SUMMARY OF THE INVENTION
[0009] According to the present invention a switching
electromagnetic moving system is comprised of at least one track
and at least one moving body placed upon the track. The general
idea of the claimed invention is that it provides a method to
selectively allocate current to track sections, thus allowing the
controller to operate longer lengths of track without a significant
increase in system power requirements.
[0010] In order to achieve these objectives, according to the
present invention, the track is comprised of a power buss, at least
two track sections and a controller. Each of the track sections has
an insulated upper contact surface under which are electrically
connected coil windings spaced apart in a series way along the
track section, forming a multi-phase linear stator. Said stator is
executed as at least a 3-phase multi-phase linear stator. The track
sections are electrically connected in parallel with the power
buss. Each coil winding is located on a plane that substantially
coincides with the insulated contact surface and has a magnetic
axis substantially perpendicular to that contact surface. Each
track section is connected to the power buss through a switch, and
includes at least one sensor to detect the position of the moving
body on the track.
[0011] The sensor of each track section controls the switch of the
subsequent track section relative to the direction of the moving
body, thus powering the linear stator of the subsequent track
section on. And, the sensor of each track section controls the
switch of the preceding track section respect to the direction of
the moving body displacement to power the linear stator of the
preceding track section off.
[0012] The moving body placed upon the contact surface is comprised
of at least one magnetized object with its magnetic axis(es)
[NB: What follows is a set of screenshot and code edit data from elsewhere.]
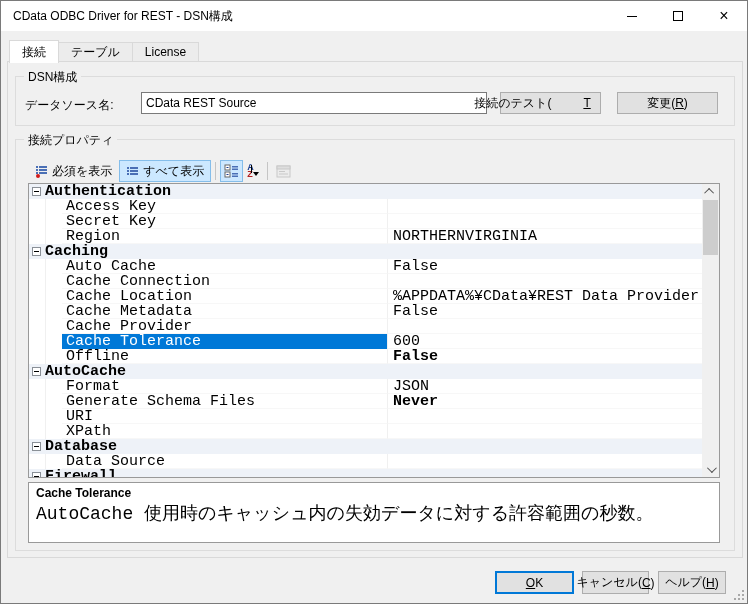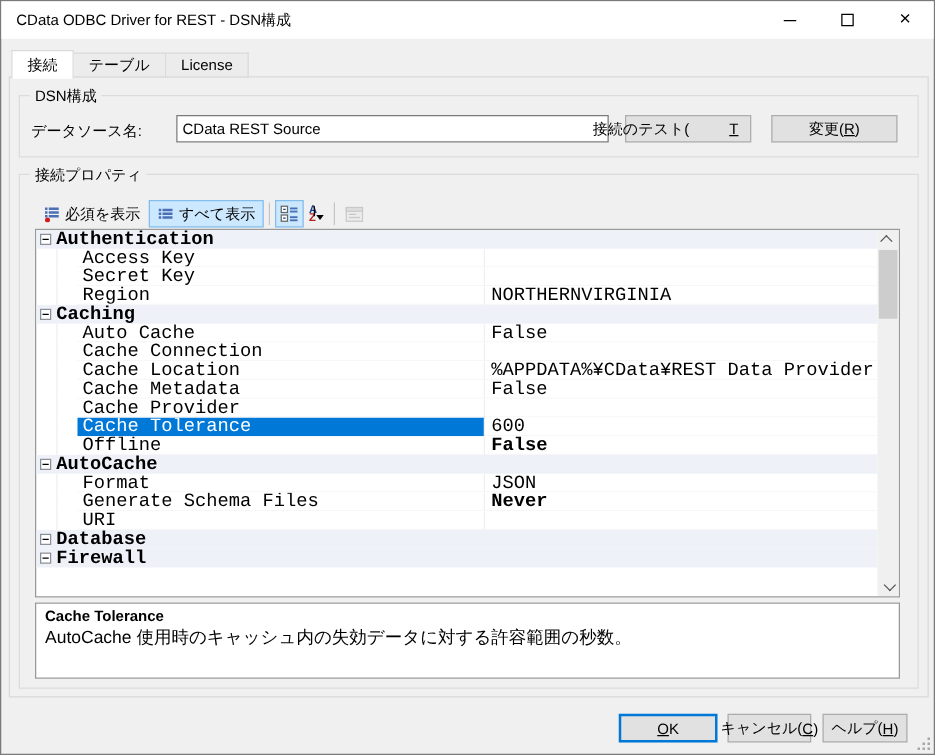"XPath" div.row { html: none -> <div> <span></span> <span>XPath</span> <span></span> </div> }
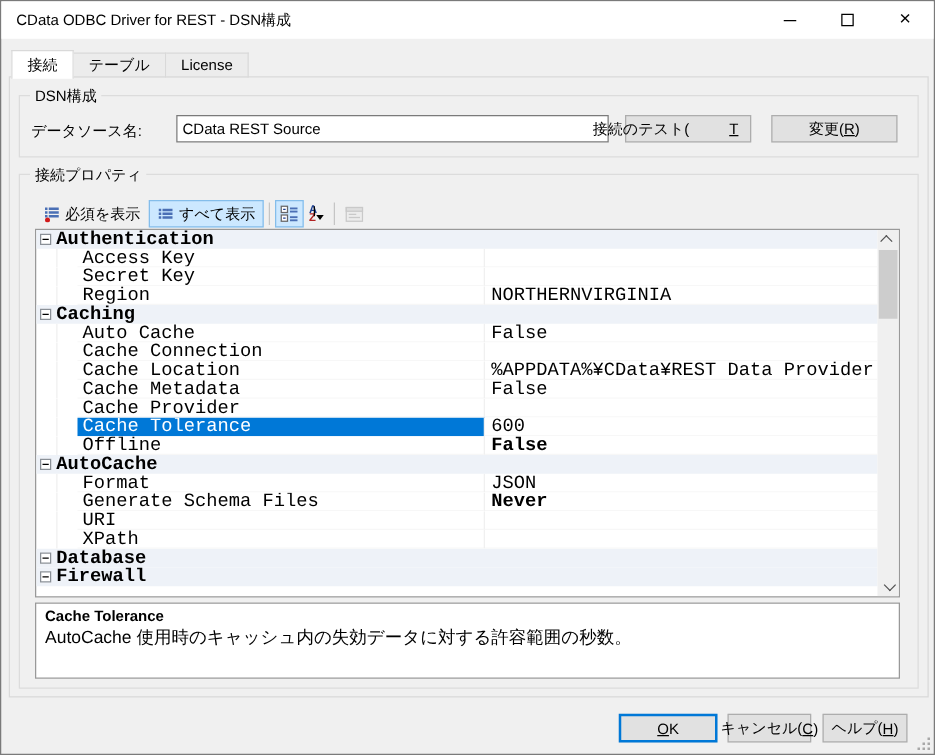"Data Source" div.row { html: none -> <div> <span></span> <span>Data Source</span> <span></span> </div> }
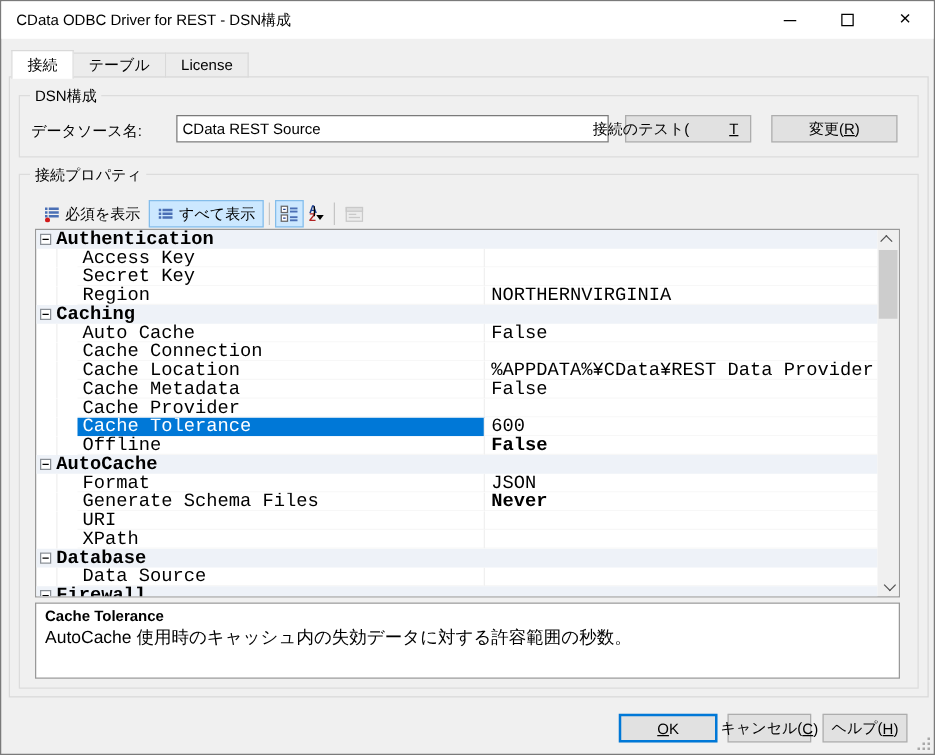"AutoCache 使用時のキャッシュ内の失効データに対する許容範囲の秒数。" .desc-body { font-family: none -> Liberation Mono, monospace; font-size: 14px -> 18px }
substantially perpendicular to the contact surface thus causing
interaction with the linear stator when it is powered, creating a
force tending to propel the moving body along the track in the
manner of a linear motor. The magnetized object may be made as at
least one permanent magnet.
[0013] The controller is comprised of a voltage regulator and/or a
frequency regulator to change the attraction of the moving body to
the track section by modulating voltage and therefore current,
and/or speed of the moving body by modulating frequency
correspondingly. The frequency regulator can be connected with the
voltage regulator to change the voltage depending on the frequency
changing.
[0014] The controller may include a phase sequence commutator thus
causing the moving body to selectably move in either of two
opposite directions along the track. In this case, the switch of
each track section is made as a logic switch electrically connected
with the phase sequence commutator. The logic switch powers the
linear stator of the same track section on or off depending on the
direction of travel of the moving body.
[0015] The system can includes at least two identical tracks, two
moving bodies, and two controllers correspondingly, with the tracks
are spaced apart thus the system is configuring as a race track
with independent control of the moving bodies, permitting
competition. The track may be executed as a closed loop.
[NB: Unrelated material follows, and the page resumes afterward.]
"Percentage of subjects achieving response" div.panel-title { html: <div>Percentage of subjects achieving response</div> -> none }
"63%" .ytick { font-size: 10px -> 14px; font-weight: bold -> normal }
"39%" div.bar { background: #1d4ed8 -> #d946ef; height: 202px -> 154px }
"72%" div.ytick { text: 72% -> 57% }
[0016] The coil windings of the linear stator may be made as a
printed circuit board or as surface mounted coils spaced on a
printed circuit board.
[0017] The track sections are executed as straight and/or
curvilinear track sections and the length of the curvilinear track
section are made not more than the length of the linear track
sections.
[0018] There are two options in respect to the sensors number.
According to the first option, each track section has one sensor
that is a Hall effect sensor, and it controls switches in preceding
and subsequent track sections. According to the second option, for
more power economy, each track section has two sensors that are
Hall effect sensors placed at each end parts of the track section,
and the switch of each track section is controlled in such a way
thus the nearest sensor of the preceding track section relative to
the direction of travel of the moving body controls the switch to
power on, while the nearest sensor of the subsequent track section
controls the switch to power off.
[0019] The foregoing and other objectives, features and advantages
of the invention will be more readily understood upon consideration
of the following detailed description of the invention, taken in
conjunction with the accompanying drawings.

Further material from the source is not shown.